# Chapter 12 : Fuel Injection¶

## Example 12.1 Page No : 288¶

In [1]:
#Given:
n  =  6.      #Number of cylinders
bsfc  =  245.      #Brake specific fuel consumption in gm/kWh
bp  =  89.      #Brake power in kW
N  =  2500.      #Engine speed in rpm
s  =  0.84      #Specific gravity of the fuel

#Solution:
m_f  =  bsfc*bp/(1000)      #Fuel consumption in kg/hr
m_f  =  m_f/n      #Fuel consumption per cylinder in kg/hr
m_f  =  (m_f/3600)/(N/(2*60))      #Fuel consumption per cycle in kg
V_f  =  m_f*1000/s      #Volume of fuel consume per cycle in cc

#Results:
print " The quantity of fuel to be injected per cycle per cylinder, V_f   =   %.4f cc"%(V_f)
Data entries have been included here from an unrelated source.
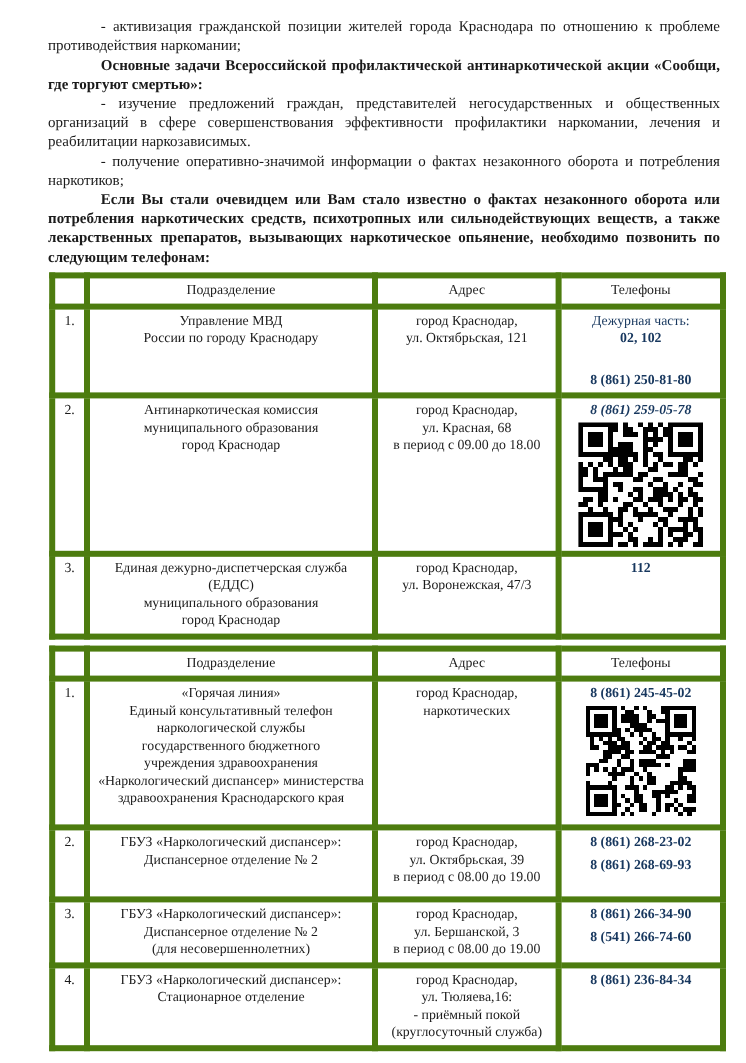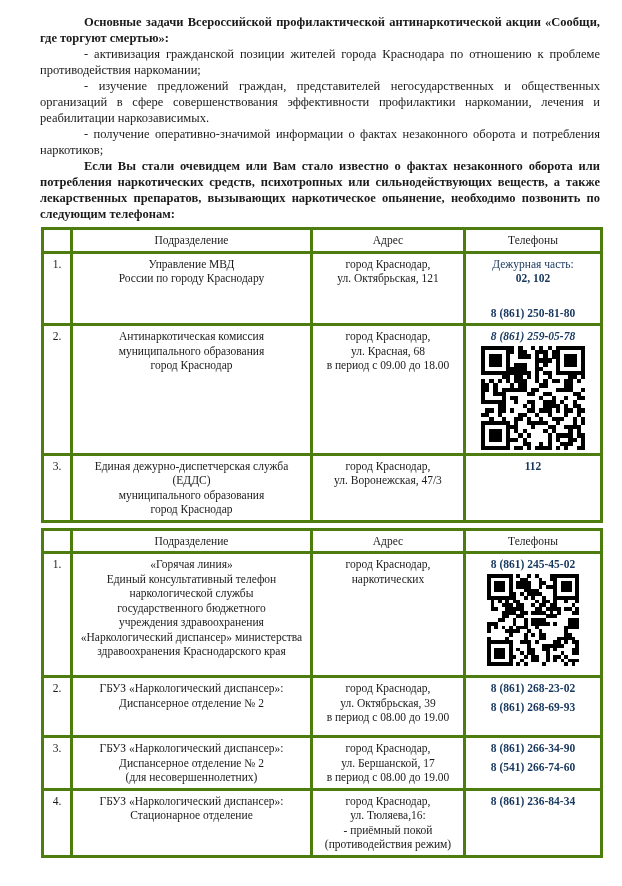"Основные задачи Всероссийской" p.para { order: before "- активизация гражданской позиции" -> after "- активизация гражданской позиции" }
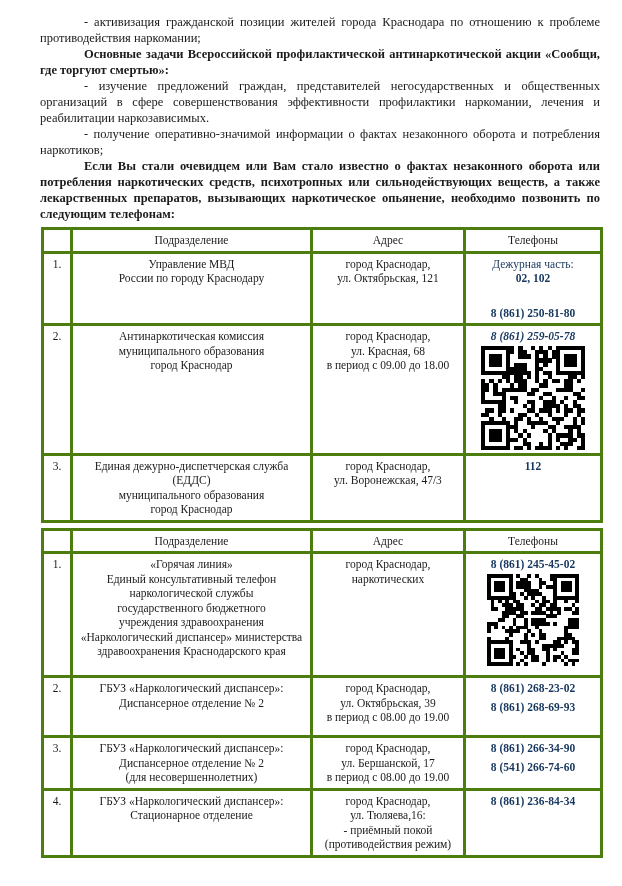"Подразделение" table.contacts th, table.contacts td { border: 3px solid #4d7c0f -> 5px solid #4d7c0f }
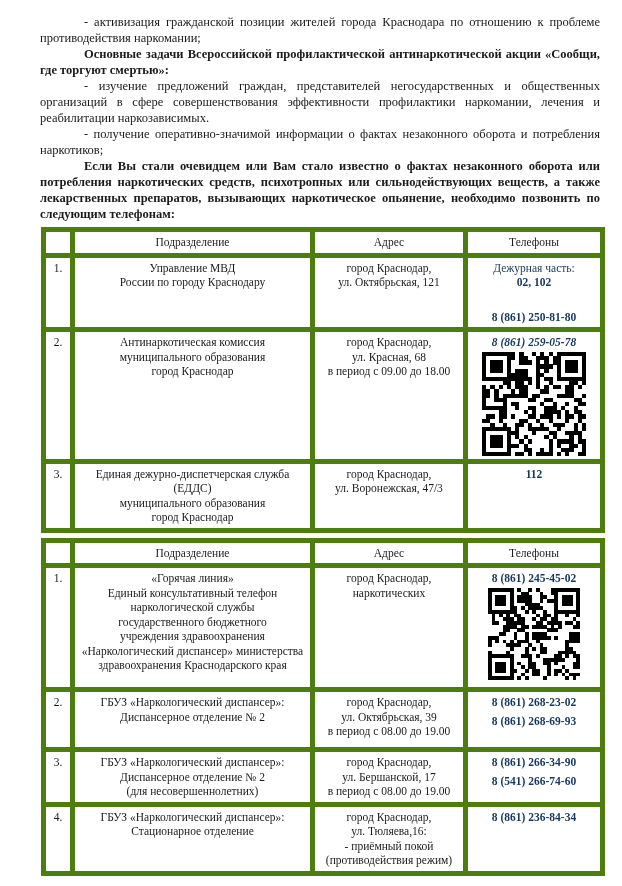"ул. Бершанской, 17" div.line { text: 17 -> 3 }
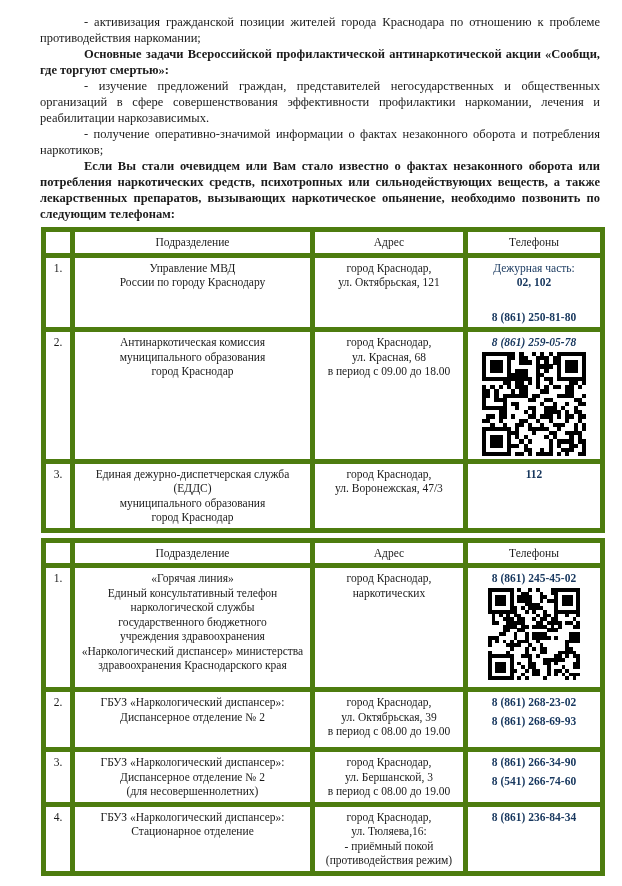"(противодействия режим)" div.line { text: противодействия режим -> круглосуточный служба }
 The quantity of fuel to be injected per cycle per cylinder, V_f   =   0.0577 cc


## Example 12.2 Page No : 293¶

In [2]:
import math

#Given:
n  =  8.      #Number of cylinders
bp  =  368.      #Brake power in kW
N  =  800.      #Engine speed in rpm
bsfc  =  0.238      #Brake specific fuel consumption in kg/kWh
P1  =  35.
P2  =  60.      #Beginning pressure and maximum pressure in cylinder in bar
P1_i  =  210.
P2_i  =  600.      #Expected pressure and maximum pressure at injector in bar
theta_i  =  12.      #Period of injection in degrees
Cd  =  0.6      #Coefficient of discharge for the injector
s  =  0.85      #Specific gravity of the fuel
P_atm  =  1.013      #Atmospheric pressure in bar

#Solution:
m_f  =  bsfc*bp/(n*60)      #Fuel consumption per cylinder in kg/min
m_f  =  m_f/(N/2)      #Fuel consumption per cycle in kg
t  =  theta_i/360*60/N      #Time for injection in s
m_f  =  m_f/t      #Fuel consumption per cycle in kg/s
deltaP1  =  P1_i-P1      #Pressure difference at beginning in bar
deltaP2  =  P2_i-P2      #Pressure difference at end in bar
deltaP_av  =  (deltaP1+deltaP2)/2      #Average pressure difference in bar
A_f  =  m_f/(Cd*math.sqrt(2*s*1000*deltaP_av*10**5))      #Orifice area of fuel injector in m**2

#Results:
print " The Orifice area of fuel injector, Af   =   %.5f cm**2"%(A_f*10000)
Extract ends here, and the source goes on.